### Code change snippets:

'''

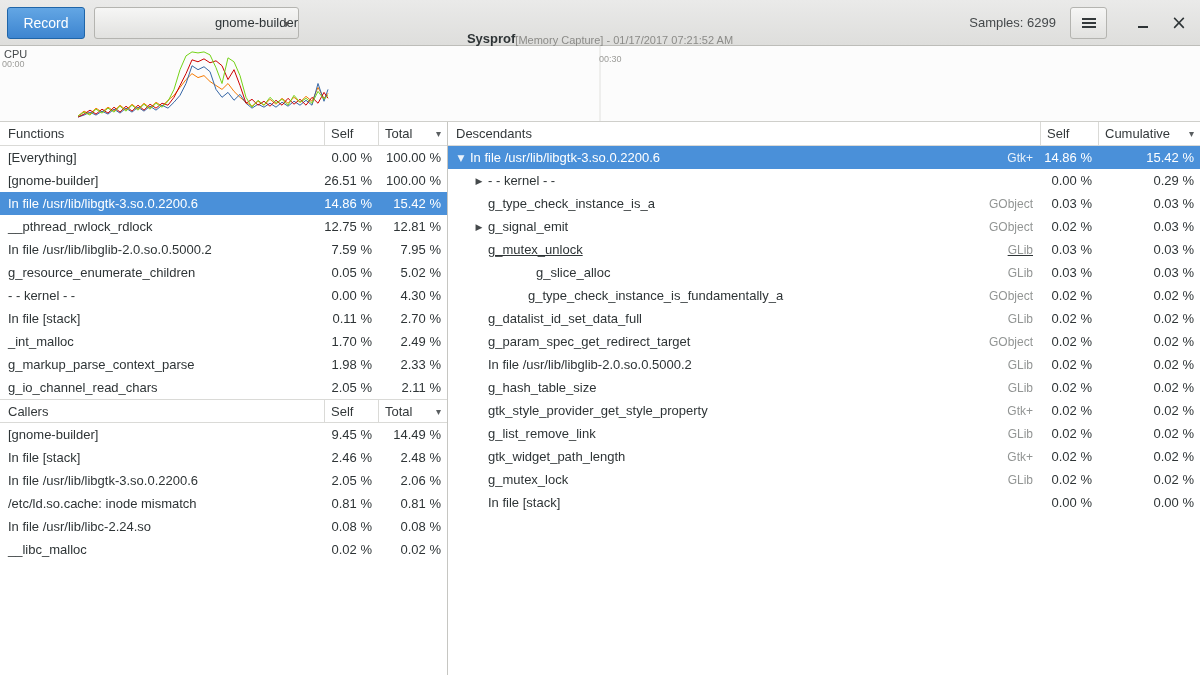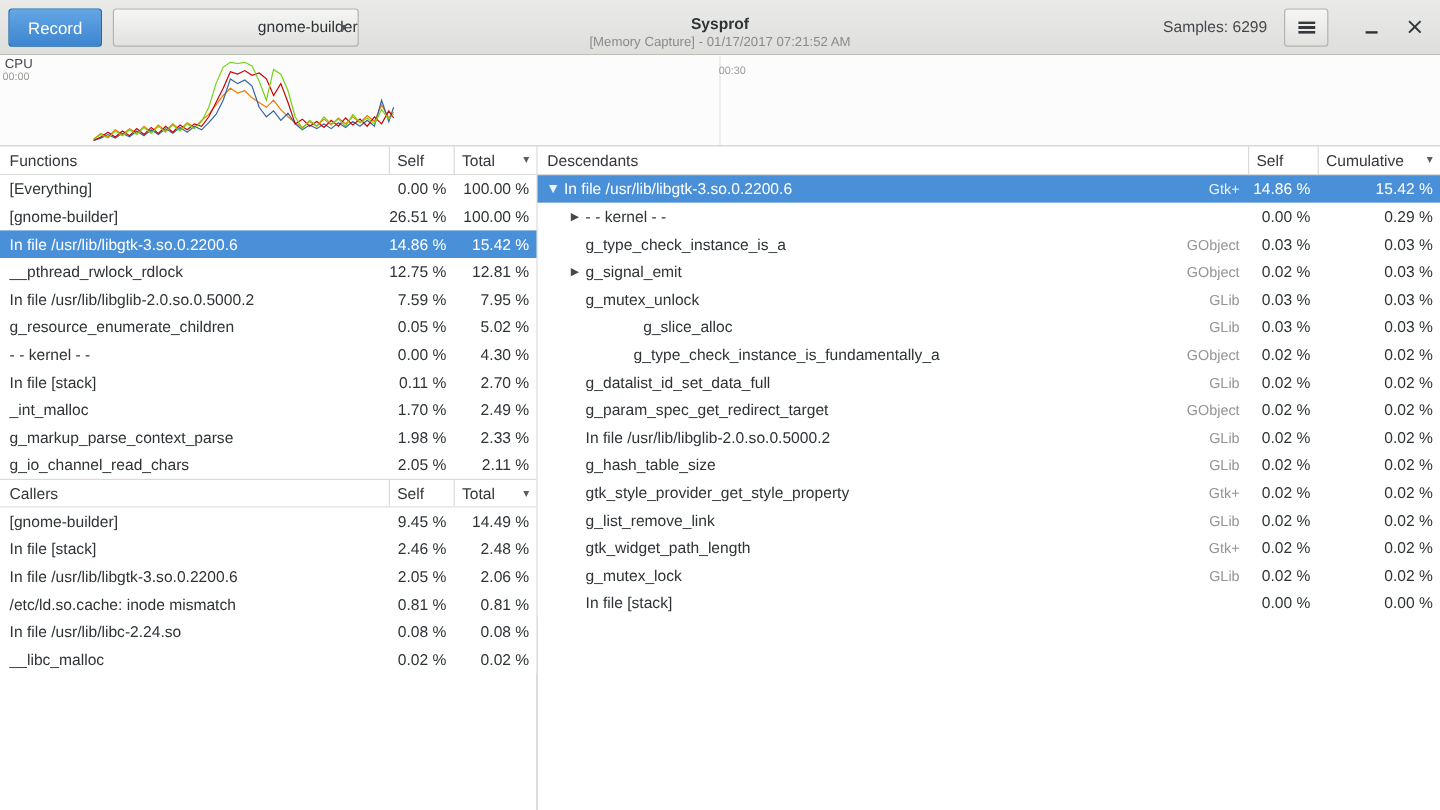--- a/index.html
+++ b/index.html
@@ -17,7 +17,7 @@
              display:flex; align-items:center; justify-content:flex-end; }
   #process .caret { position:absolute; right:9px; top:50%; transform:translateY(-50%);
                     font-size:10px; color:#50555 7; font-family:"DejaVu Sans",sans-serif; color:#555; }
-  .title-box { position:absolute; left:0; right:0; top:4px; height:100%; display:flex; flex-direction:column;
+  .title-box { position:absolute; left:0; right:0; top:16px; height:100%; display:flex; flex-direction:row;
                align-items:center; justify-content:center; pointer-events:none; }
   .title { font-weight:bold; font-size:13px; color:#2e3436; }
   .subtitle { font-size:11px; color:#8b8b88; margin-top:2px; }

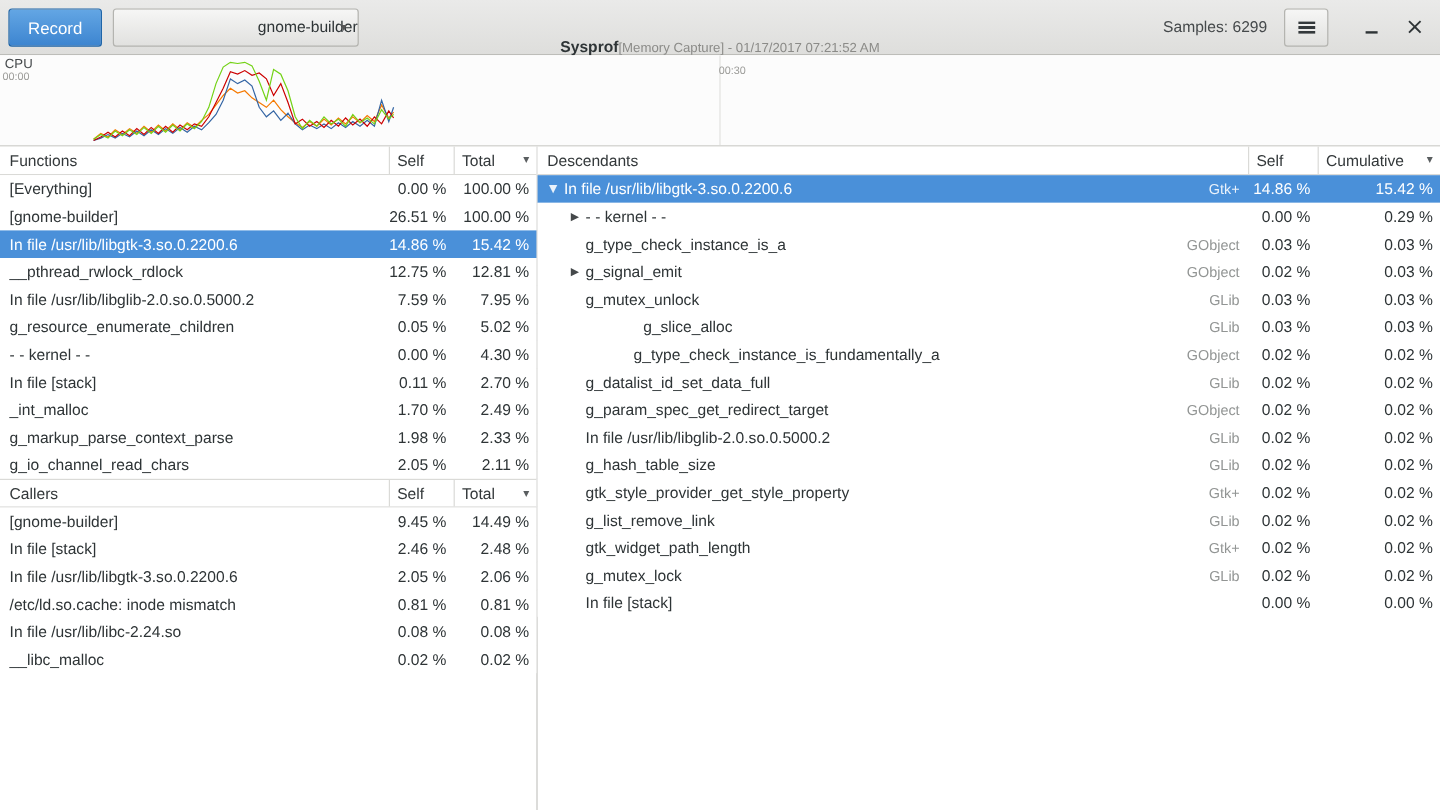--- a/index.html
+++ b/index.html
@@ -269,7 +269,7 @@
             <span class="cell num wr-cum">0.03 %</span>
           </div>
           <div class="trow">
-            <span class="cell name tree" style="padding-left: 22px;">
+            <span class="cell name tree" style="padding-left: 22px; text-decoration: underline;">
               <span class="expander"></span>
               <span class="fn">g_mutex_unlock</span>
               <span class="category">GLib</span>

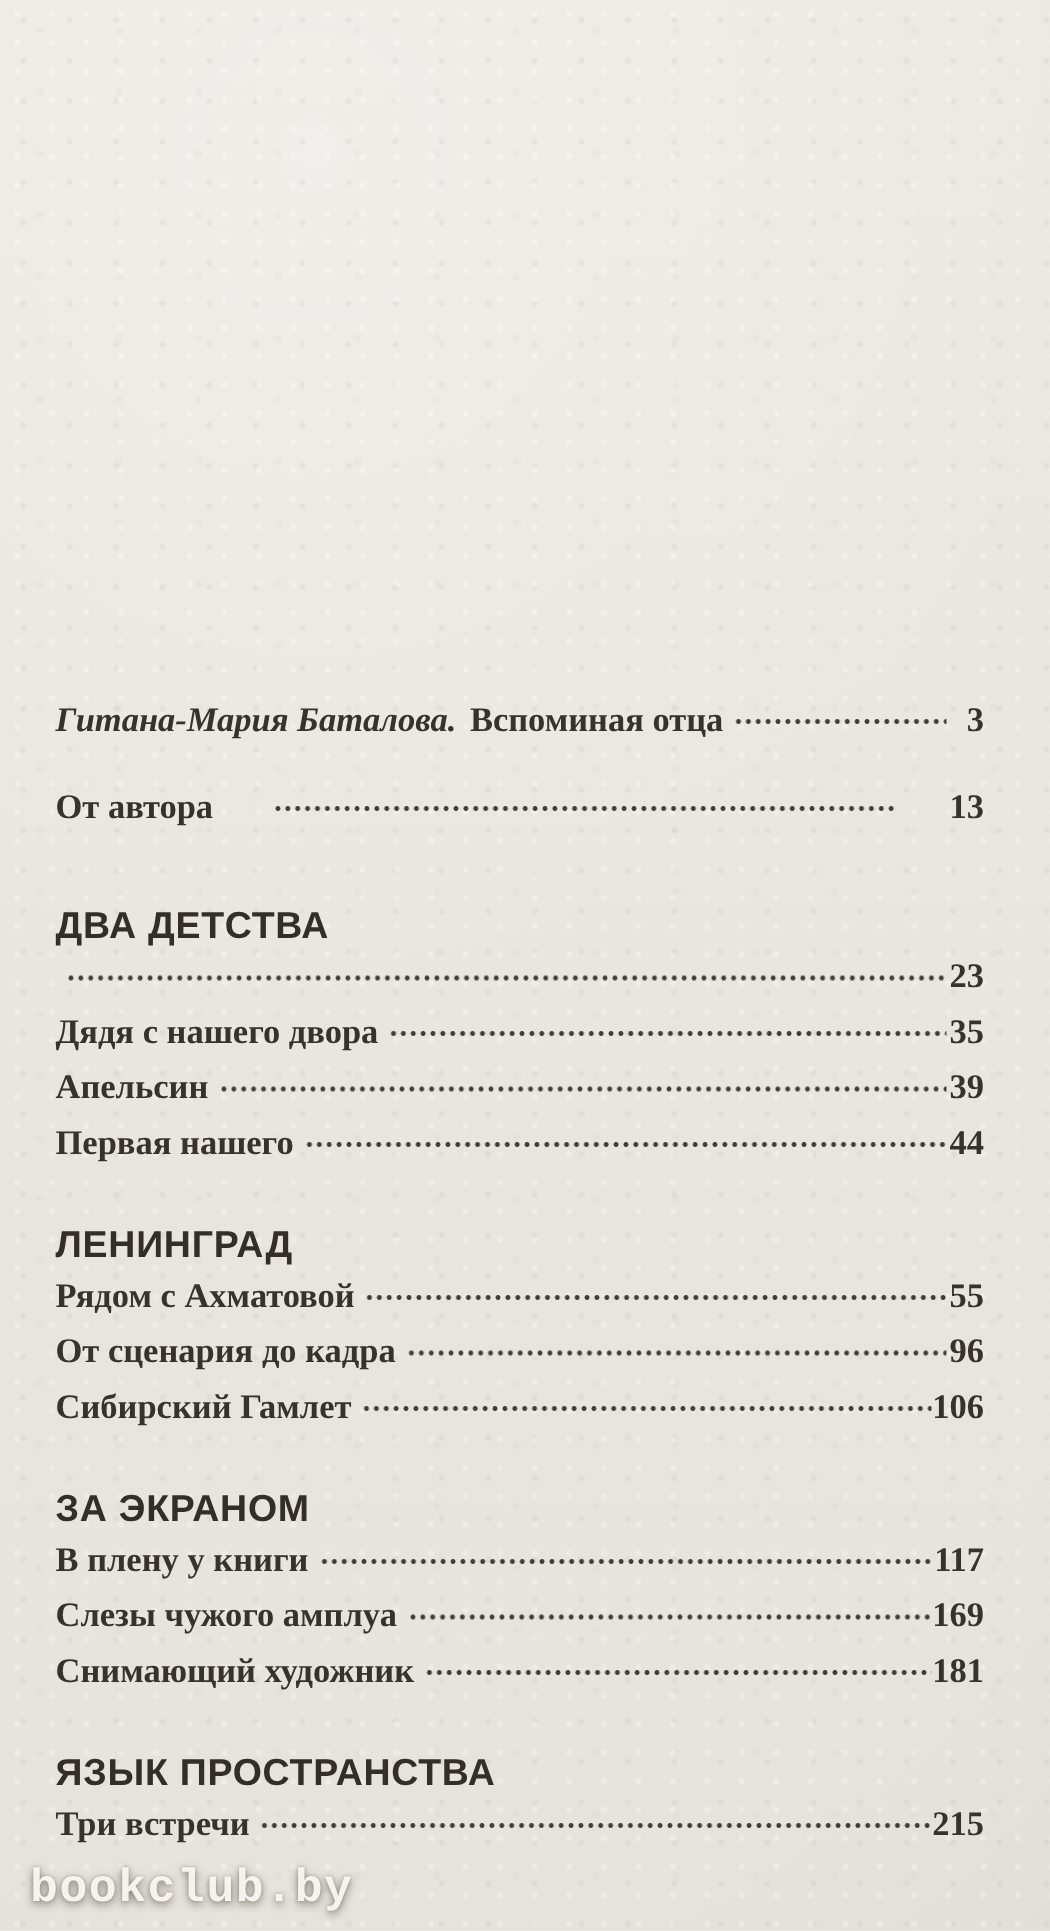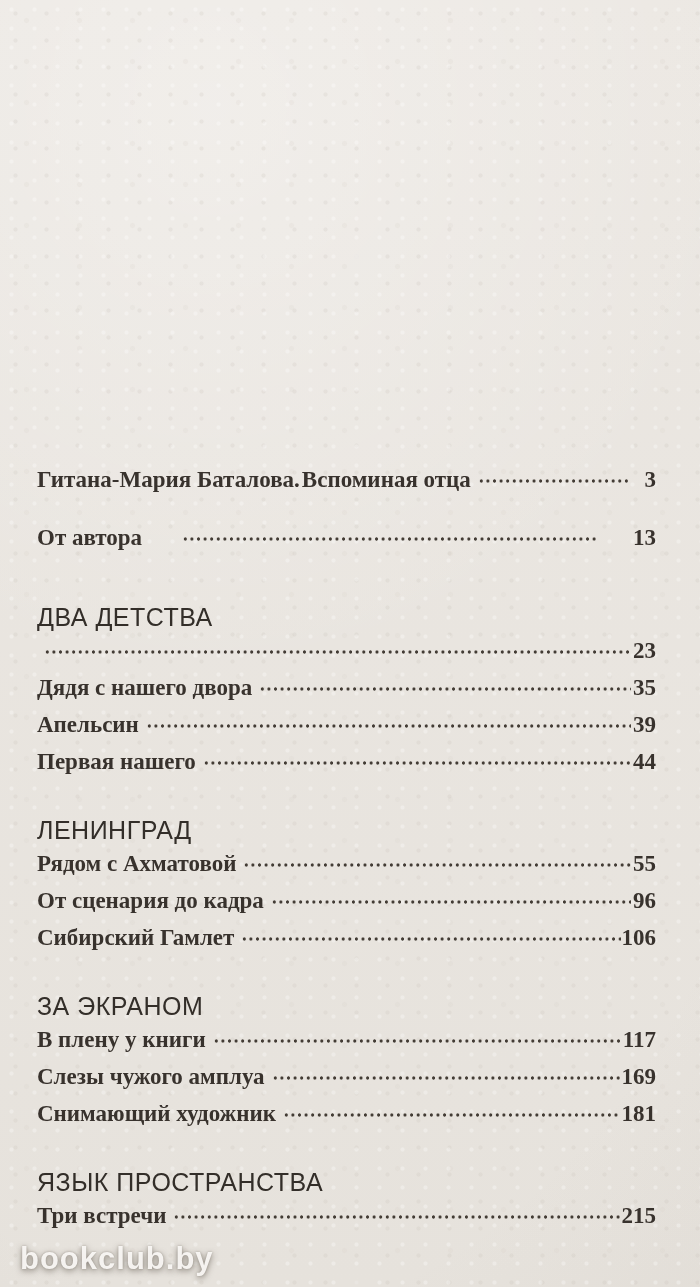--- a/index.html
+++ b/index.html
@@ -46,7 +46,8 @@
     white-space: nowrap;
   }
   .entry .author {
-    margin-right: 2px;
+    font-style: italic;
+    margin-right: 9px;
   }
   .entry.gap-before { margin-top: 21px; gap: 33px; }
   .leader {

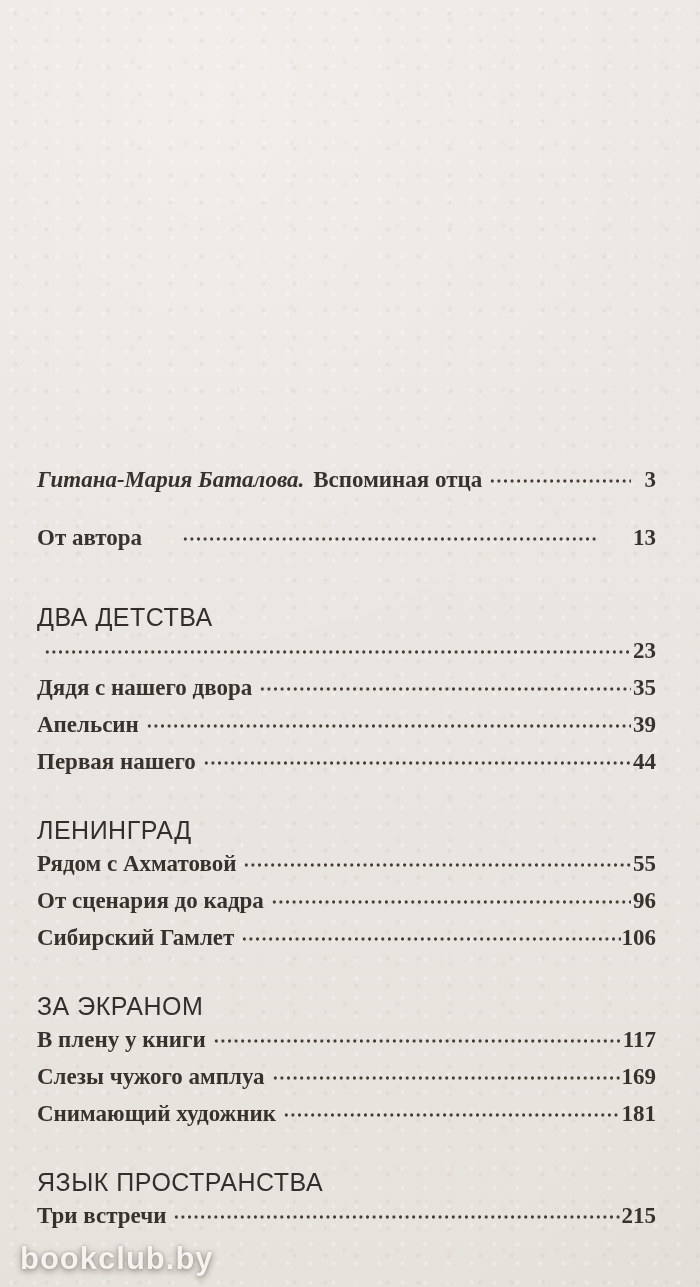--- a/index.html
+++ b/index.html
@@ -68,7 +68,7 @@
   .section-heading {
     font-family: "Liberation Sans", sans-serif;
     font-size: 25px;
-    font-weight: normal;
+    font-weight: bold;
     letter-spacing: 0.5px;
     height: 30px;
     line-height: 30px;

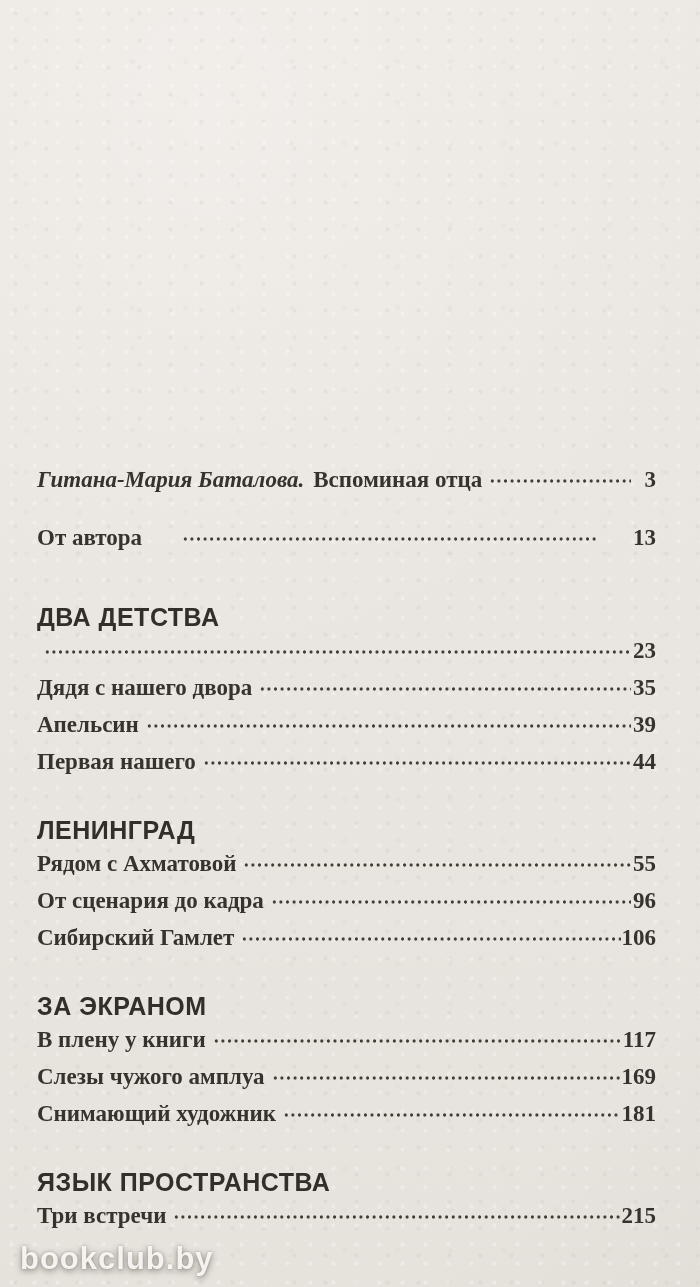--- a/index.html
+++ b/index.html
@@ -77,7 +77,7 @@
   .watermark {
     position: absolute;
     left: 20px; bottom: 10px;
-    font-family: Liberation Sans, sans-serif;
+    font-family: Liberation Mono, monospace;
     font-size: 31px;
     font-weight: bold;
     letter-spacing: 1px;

'''

### DIRECTIONS FOR THIS TASK:
Some lines in the data above hold the string "sans". Find and copy each of them.

### THE COMPLETED TASK:
                     font-size:10px; color:#50555 7; font-family:"DejaVu Sans",sans-serif; color:#555; }
     font-family: "Liberation Sans", sans-serif;
-    font-family: Liberation Sans, sans-serif;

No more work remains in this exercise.